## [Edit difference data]

○ ○ ○

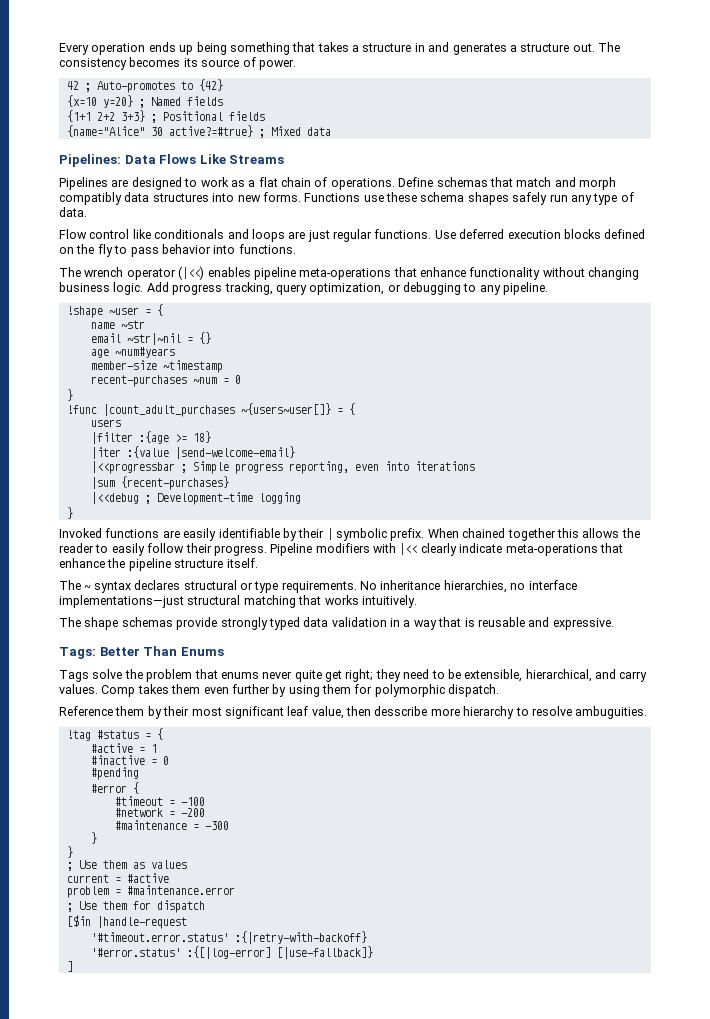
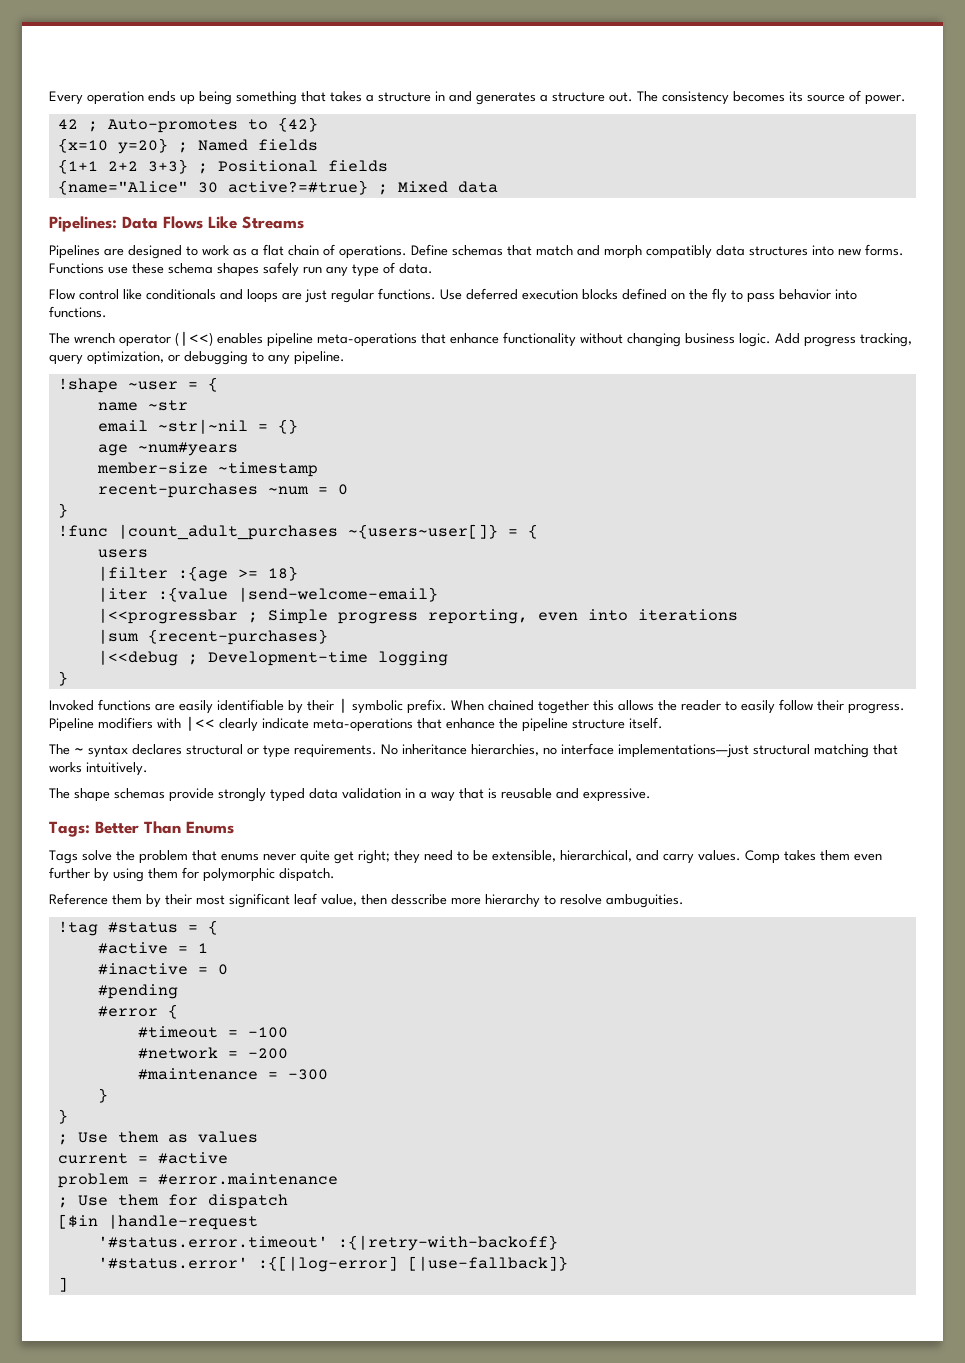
- problem = #maintenance.error
+ problem = #error.maintenance
- '#timeout.error.status' :{|retry-with-backoff}
+ '#status.error.timeout' :{|retry-with-backoff}
- '#error.status' :{[|log-error] [|use-fallback]}
+ '#status.error' :{[|log-error] [|use-fallback]}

○ ○ ○

## [WORK REQUIRED]
Without including the pictures, return each record above exactly as it stands.

## [WRITTEN SOLUTION]
- problem = #maintenance.error
+ problem = #error.maintenance
- '#timeout.error.status' :{|retry-with-backoff}
+ '#status.error.timeout' :{|retry-with-backoff}
- '#error.status' :{[|log-error] [|use-fallback]}
+ '#status.error' :{[|log-error] [|use-fallback]}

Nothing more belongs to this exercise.